With more than a quarter of its projects disappearing since December 2014, more needs to be done to improve the consistency and accuracy of the UK Government construction pipeline, according to analysis published by KPMG.
The report, UK Government Construction Pipeline - KPMG Analysis, indicates that there has been a total decrease of 886 (28%) construction and infrastructure projects since the previous pipeline analysis in December 2014 (from 3,148 to 2,262 in August 2015), relating mainly to the Defence, Justice and Police sectors (860 projects alone relate to these sectors).
KPMG understands that the remarkable decrease in the number of projects is largely due to potential projects being removed from the pipeline to avoid pre-empting decisions in the forthcoming Spending Review. There are also a number of projects that have been completed since the December 2014 iteration.
KPMG says that most of the decrease in value can be attributed to projects completing mainly in two sectors with a £6.7 billion decrease in Transport projects and a £2.8 billion decrease in Housing and Regeneration project.
However, the analysis also shows that 1,784 projects did not specify a construction start date, further raising questions about the completeness of the data.
The report also found that transport and energy projects continue to dominate the pipeline, mirroring the National Infrastructure Pipeline, with nearly 70% of the pipeline (£82.1 billion) designated to these two sectors alone, despite only contributing 9% of the entire pipeline of projects by volume.
Richard Threlfall, KPMG’s UK Head of Infrastructure, Building and Construction said:
“It is clear that more needs to be done to improve the consistency and accuracy of the Government’s construction pipeline. A stable pipeline would give the construction industry good visibility of future demand and the ability to plan and invest for that demand.

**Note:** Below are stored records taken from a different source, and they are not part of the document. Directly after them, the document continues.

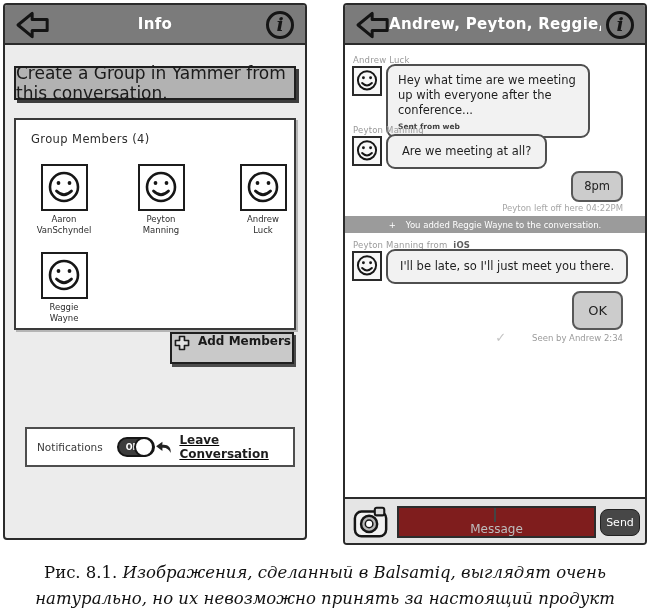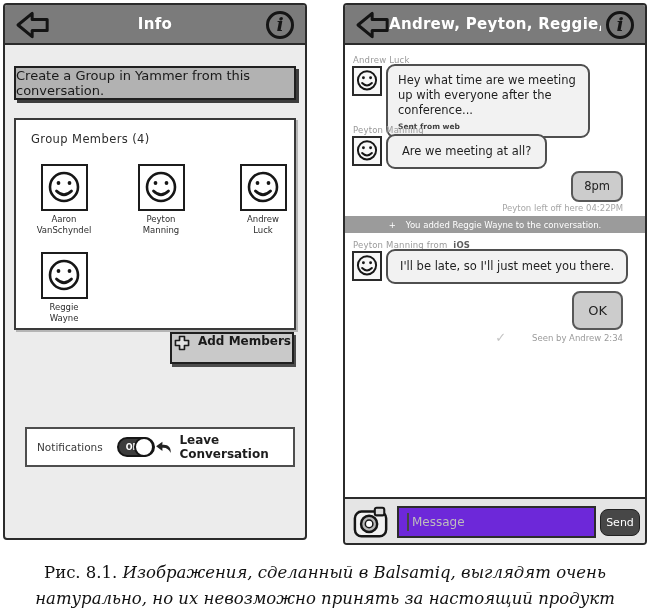--- a/index.html
+++ b/index.html
@@ -17,7 +17,7 @@
   .info-badge { position:absolute; right:11px; top:6px; width:28px; height:28px; border:3px solid #151515; border-radius:50%; color:#151515; display:flex; align-items:center; justify-content:center; font-family:"DejaVu Serif","Liberation Serif",serif; font-style:italic; font-weight:bold; font-size:19px; line-height:1; padding-bottom:2px; }
 
   
-  .create-group-btn { position:absolute; left:9px; right:9px; top:61px; height:34px; background:#b2b2b2; border:2px solid #1f1f1f; box-shadow:3px 3px 0 #3d3d3d; display:flex; align-items:center; justify-content:center; font-size:13px; color:#1a1a1a; }
+  .create-group-btn { position:absolute; left:9px; right:9px; top:61px; height:34px; background:#b2b2b2; border:2px solid #1f1f1f; box-shadow:3px 3px 0 #3d3d3d; display:flex; align-items:center; justify-content:center; font-size:17px; color:#1a1a1a; }
   .members-panel { position:absolute; left:9px; right:9px; top:113px; height:212px; background:#ffffff; border:2px solid #3a3a3a; box-shadow:2px 2px 0 #b5b5b5; }
   .members-title { position:absolute; left:15px; top:12px; font-size:11.5px; color:#2d2d2d; letter-spacing:.4px; }
   .member-cell { position:absolute; width:74px; text-align:center; }

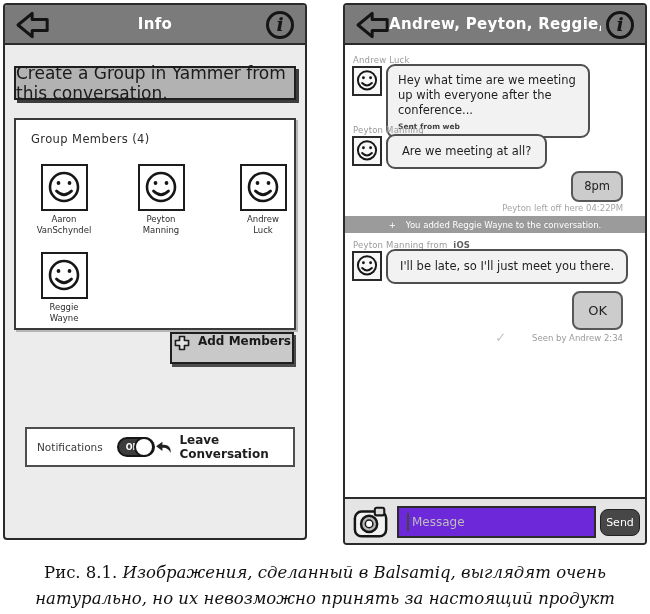--- a/index.html
+++ b/index.html
@@ -35,7 +35,7 @@
   .toggle { margin-left:14px; width:48px; height:20px; background:#3c3c3c; border:2px solid #161616; border-radius:11px; position:relative; display:flex; align-items:center; }
   .toggle-on-text { color:#fff; font-size:8px; font-weight:bold; margin-left:7px; }
   .toggle-knob { position:absolute; right:-1px; top:-2px; width:20px; height:20px; background:#fff; border:2px solid #161616; border-radius:50%; }
-  .leave-wrap { margin-left:auto; display:flex; align-items:center; gap:7px; }
+  .leave-wrap { margin-left:auto; display:flex; align-items:center; gap:7px;text-decoration:underline; }
   .leave-label { font-size:12px; font-weight:bold; color:#1d1d1d; }
 
   

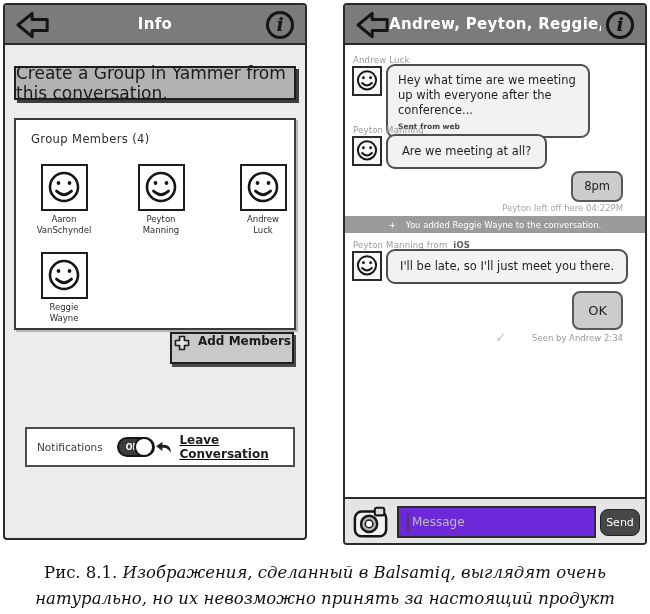--- a/index.html
+++ b/index.html
@@ -54,7 +54,7 @@
 
   .composer { position:absolute; left:0; right:0; bottom:0; height:46px; background:#e5e5e5; border-top:2px solid #2c2c2c; }
   .camera-btn { position:absolute; left:8px; top:6px; width:36px; height:34px; }
-  .msg-input { position:absolute; left:52px; right:49px; top:7px; height:32px; background:#6d28d9; border:2px solid #2c2c2c; display:flex; align-items:center; padding:0 8px; }
+  .msg-input { position:absolute; left:52px; right:49px; top:7px; height:32px; background:#7f1d1d; border:2px solid #2c2c2c; display:flex; align-items:center; padding:0 8px;flex-direction:column; }
   .caret { width:2px; height:18px; background:#444; margin-right:3px; }
   .placeholder { font-size:12px; color:#bdbdbd; }
   .send-btn { position:absolute; right:5px; top:10px; width:40px; height:27px; background:#474747; border:1px solid #222; border-radius:8px; color:#fff; font-size:11px; display:flex; align-items:center; justify-content:center; }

It would lead to efficiencies for the Government and hence for the taxpayer. Instead we have a pipeline whose data is so incomplete, and which fluctuates so wildly and erratically that the industry can place no detailed reliance on it.”
“I hope that we will get a clearer picture in November when the Spending Review is published. But in the meantime the huge 28% drop in the number of projects included suggests some Government departments are putting projects on hold in the expectation that they get culled. I don’t expect we will see anything like the scale of cutback in capital programmes that the industry experienced in 2010, after the last election, but there is clearly cause for nervousness about the potential squeeze in spending.”